Umberto Bossi, a Founding Father of Postmodern Italy
The late Umberto Bossi dreamed of breaking Italy’s north away from the rest of the country. Instead he helped refound Italy itself, as he forged an alliance with former fascists and the billionaire Silvio Berlusconi.

Umberto Bossi and his party, the Lega Nord, profoundly transformed Italian politics.(Barbara Zanon / Getty Images)
Umberto Bossi died last Thursday after being confined to the political margins since 2012, when a party funding scandal forced him to resign as leader of the Lega Nord, which he founded in the 1980s. Yet it is hard to deny how profoundly, and enduringly, Bossi and the party he created transformed Italian politics.
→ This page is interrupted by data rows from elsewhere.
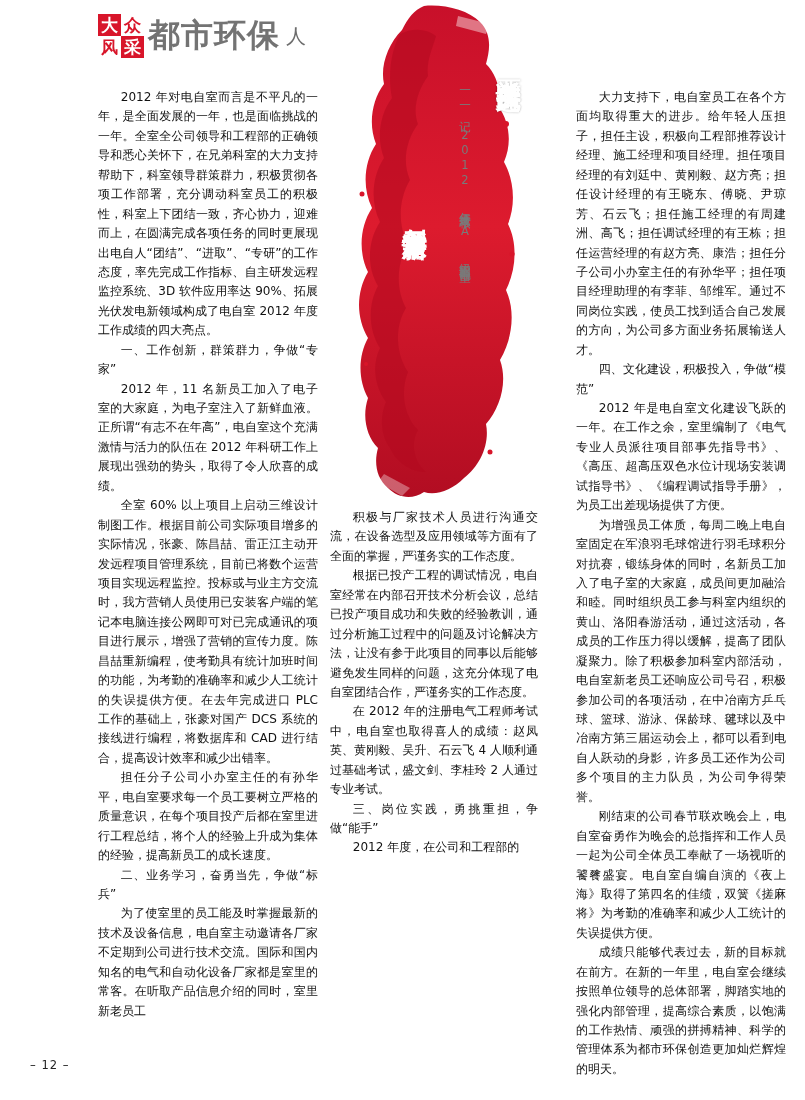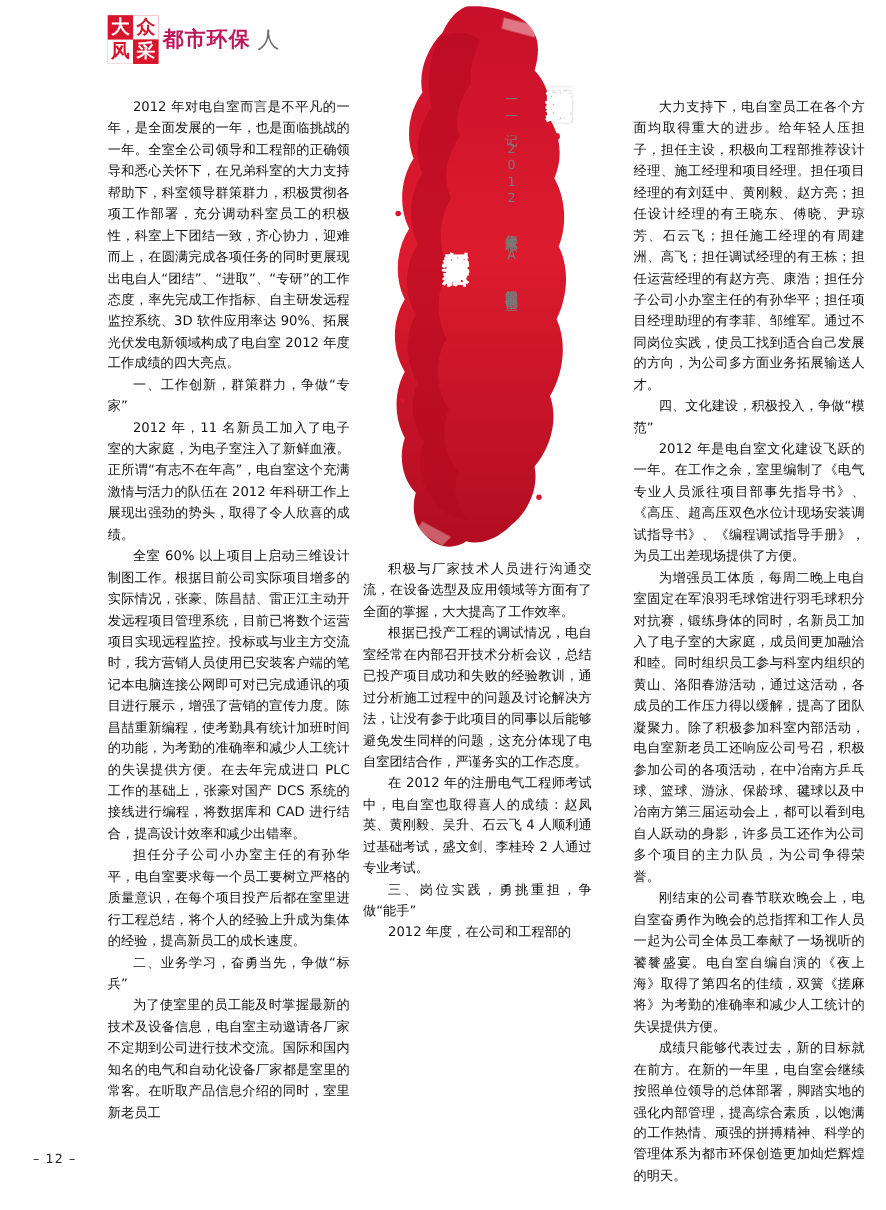--- a/index.html
+++ b/index.html
@@ -61,10 +61,10 @@
   .mast-logo span:nth-child(4) { background: #d8152a; color:#fff; }
 
   .mast-title {
-    font-size: 19px;
-    font-weight: bold;
-    letter-spacing: 1px;
-    color: #be185d;
+    font-size: 32px;
+    font-weight: bold;
+    letter-spacing: 1px;
+    color: #737373;
     font-family: "DejaVu Sans", sans-serif;
   }
   .mast-mark {

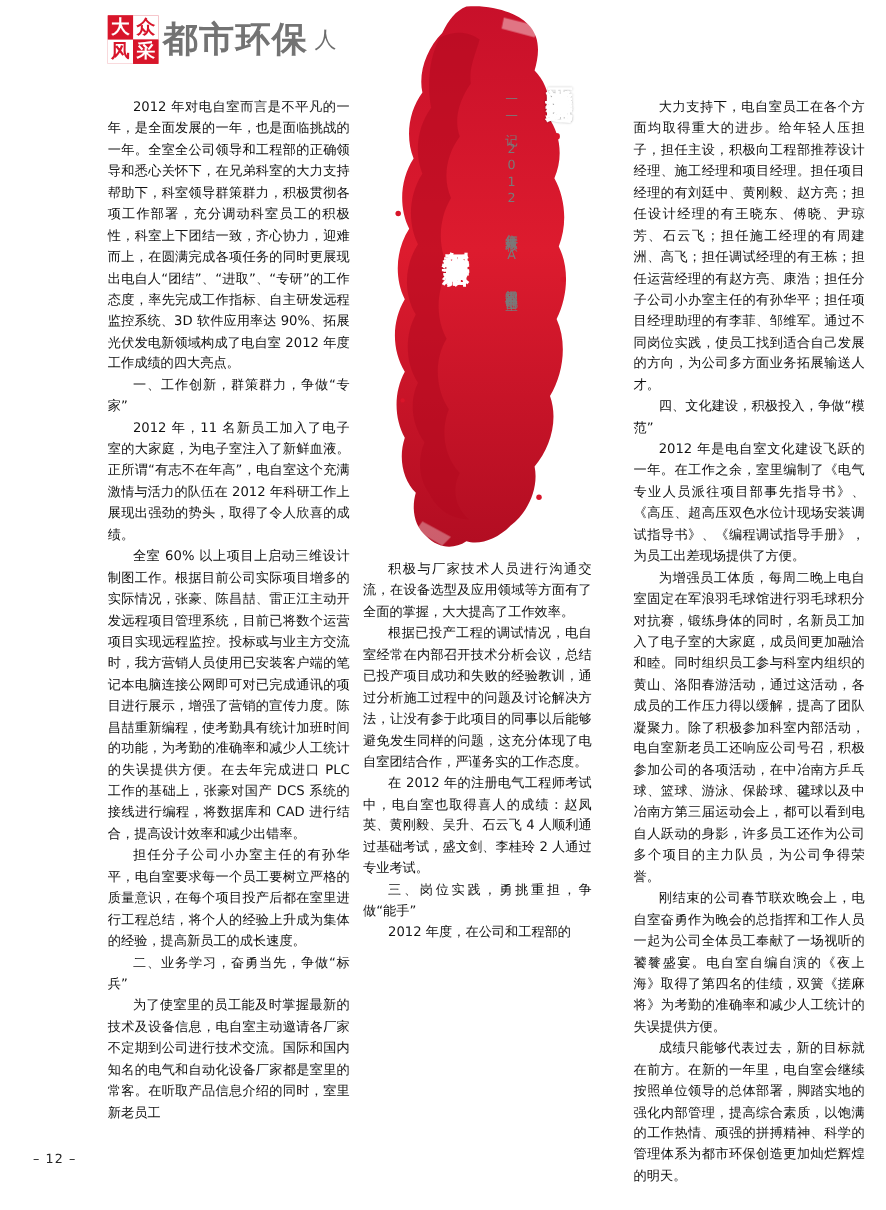--- a/index.html
+++ b/index.html
@@ -231,7 +231,7 @@
   </div>
 
   <div class="col col2">
-    <p>积极与厂家技术人员进行沟通交流，在设备选型及应用领域等方面有了全面的掌握，大大提高了工作效率。</p>
+    <p>积极与厂家技术人员进行沟通交流，在设备选型及应用领域等方面有了全面的掌握，严谨务实的工作态度。</p>
     <p>根据已投产工程的调试情况，电自室经常在内部召开技术分析会议，总结已投产项目成功和失败的经验教训，通过分析施工过程中的问题及讨论解决方法，让没有参于此项目的同事以后能够避免发生同样的问题，这充分体现了电自室团结合作，严谨务实的工作态度。</p>
     <p>在 2012 年的注册电气工程师考试中，电自室也取得喜人的成绩：赵凤英、黄刚毅、吴升、石云飞 4 人顺利通过基础考试，盛文剑、李桂玲 2 人通过专业考试。</p>
     <p>三、岗位实践，勇挑重担，争做“能手”</p>

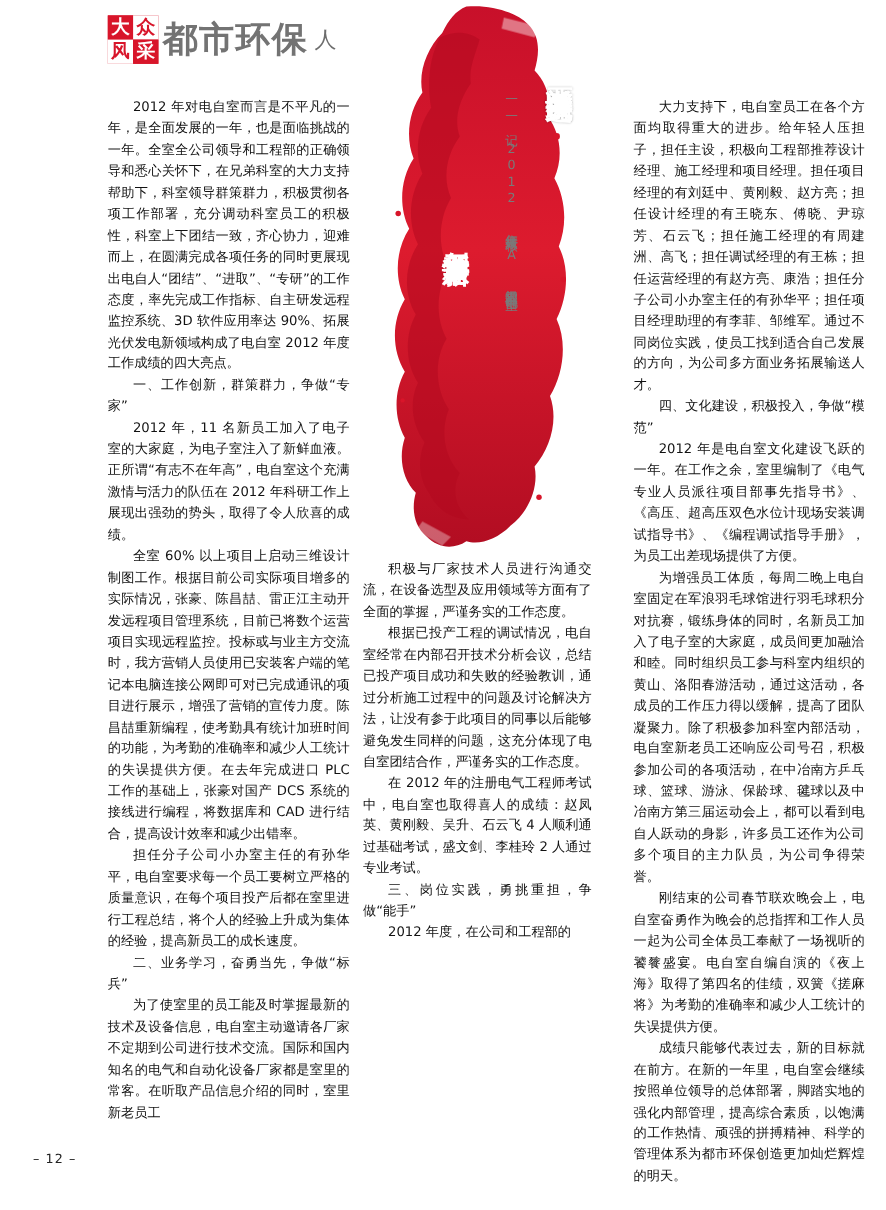--- a/index.html
+++ b/index.html
@@ -150,7 +150,7 @@
   .folio {
     position: absolute;
     left: 30px;
-    bottom: 40px;
+    bottom: 28px;
     font-size: 11.5px;
     color: #222;
     letter-spacing: 1px;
The Lega was pioneering in its form (its absolute leader-centrism), in its political focuses (regional autonomy, hostility to taxes, an exclusionary model of welfare, immigration), and in its structure (the emergence of a right-wing alliance combining neoliberalism, conservatism, and nationalism).
It also made a mark on legislation, from a reactionary immigration law cosigned by Bossi to a constitutional reform devolving powers to regions — though this was introduced by the center-left government in 2001 to compete with his Lega. Perhaps most innovative was the Lega’s language: the normalization of vulgarity, profanity, and violent aggression as key elements in the artificial construction of the “popular leader.”